La Cour a statué que l’exclusion relative à la disposition volontaire aurait pu s’appliquer si l’une ou l’autre des clauses d’assurance relatives à la fraude informatique ou au virement interbancaire avait été déclenchée. La Cour a rejeté l’affirmation de FEI selon laquelle la clause était ambiguë et devrait se limiter aux transactions dans lesquelles il y avait des échanges simultanés de fonds contre des biens ou des services. La Cour a conclu que, suivant une interprétation textuelle, l’exclusion s’applique à toute opération d’échange ou d’achat, simultanée ou non, dans laquelle l’assurée se départ volontairement d’argent, de titres ou de biens, sans égard au fait que les sommes soient versées à un tiers légitime ou à un fraudeur.
Conclusion
La fraude par ingénierie sociale, dont le succès dépend à la fois de la nature intrinsèque des gens et de la tendance naturelle à faire confiance à autrui, est un risque particulièrement difficile à contrôler. La décision sous étude confirme que la couverture pour ce risque est limitée par les clauses sur la fraude par ingénierie sociale, qui comportent, entre autres, des restrictions relatives à certains scénarios de fraude et sont généralement assujetties à des limites de couverture moindres que celles qu’offrent les clauses de fraude informatique et de fraude par virement interbancaire, qui font l’objet de risques beaucoup plus faciles à gérer.
[1] Nick Krnjevic et Élisabeth Laroche, du cabinet RSS, ont représenté Chubb avec succès.
[2] U.S.Department of Justice, Federal Bureau of Investigation: « Internet Social Networking Risks », <https://www.dni.gov/files/NCSC/documents/campaign/internet-social-networking-risks.pdf>.
[3] Apache Corp. c.
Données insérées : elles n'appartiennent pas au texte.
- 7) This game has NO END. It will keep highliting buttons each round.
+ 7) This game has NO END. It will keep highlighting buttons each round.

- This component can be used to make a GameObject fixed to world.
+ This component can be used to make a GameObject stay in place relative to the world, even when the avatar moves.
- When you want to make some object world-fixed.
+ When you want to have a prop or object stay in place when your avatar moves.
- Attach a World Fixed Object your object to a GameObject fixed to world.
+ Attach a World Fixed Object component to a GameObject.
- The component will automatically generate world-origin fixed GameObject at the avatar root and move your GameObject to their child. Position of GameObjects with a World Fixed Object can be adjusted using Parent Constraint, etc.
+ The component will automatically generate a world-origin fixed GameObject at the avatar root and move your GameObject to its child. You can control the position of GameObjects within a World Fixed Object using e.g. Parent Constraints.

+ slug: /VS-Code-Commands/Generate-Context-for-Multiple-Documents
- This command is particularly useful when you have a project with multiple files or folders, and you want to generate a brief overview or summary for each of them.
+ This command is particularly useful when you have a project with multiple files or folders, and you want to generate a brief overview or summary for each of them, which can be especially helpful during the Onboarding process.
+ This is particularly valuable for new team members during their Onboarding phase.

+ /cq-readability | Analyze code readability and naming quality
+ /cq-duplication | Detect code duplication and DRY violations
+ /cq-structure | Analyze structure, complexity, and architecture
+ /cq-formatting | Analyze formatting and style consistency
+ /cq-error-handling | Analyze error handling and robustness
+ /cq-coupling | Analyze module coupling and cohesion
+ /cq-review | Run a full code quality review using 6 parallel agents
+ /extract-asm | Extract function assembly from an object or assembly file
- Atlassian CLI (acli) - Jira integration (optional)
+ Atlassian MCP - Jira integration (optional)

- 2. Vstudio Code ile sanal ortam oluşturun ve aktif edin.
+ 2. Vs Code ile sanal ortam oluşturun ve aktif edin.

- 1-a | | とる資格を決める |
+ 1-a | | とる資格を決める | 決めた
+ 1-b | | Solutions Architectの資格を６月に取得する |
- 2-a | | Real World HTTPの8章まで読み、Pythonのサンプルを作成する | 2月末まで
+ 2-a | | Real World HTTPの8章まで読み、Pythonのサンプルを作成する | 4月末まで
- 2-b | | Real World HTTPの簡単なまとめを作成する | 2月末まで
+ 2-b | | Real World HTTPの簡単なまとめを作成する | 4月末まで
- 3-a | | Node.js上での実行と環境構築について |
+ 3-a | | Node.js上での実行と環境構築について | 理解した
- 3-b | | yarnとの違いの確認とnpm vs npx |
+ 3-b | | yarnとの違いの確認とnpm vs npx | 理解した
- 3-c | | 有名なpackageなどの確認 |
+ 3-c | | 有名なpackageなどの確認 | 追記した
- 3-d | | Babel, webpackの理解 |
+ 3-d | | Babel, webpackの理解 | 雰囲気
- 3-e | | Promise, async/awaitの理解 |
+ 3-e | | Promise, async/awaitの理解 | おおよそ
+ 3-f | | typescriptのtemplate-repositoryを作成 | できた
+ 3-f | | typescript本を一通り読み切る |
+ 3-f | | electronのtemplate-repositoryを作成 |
Great American Ins. Co. 662 Fed. Appx. 252 (5e Cir. 2016), et PestmasterServs., Inc. c. Travelers Cas. et Sur. Co. of Am. 656 F. App’x 332 (9e Cir. 2016) [Pestmaster].
[4] Voir, notamment, Taylor & Lieberman v. Federal Ins. Co., 681 Fed. Appx. 627, 628 (9th Cir. 2017); Pestmaster, The Brick Warehouse LP v. Chubb Insurance Company of Canada, 2017 ABQB 413.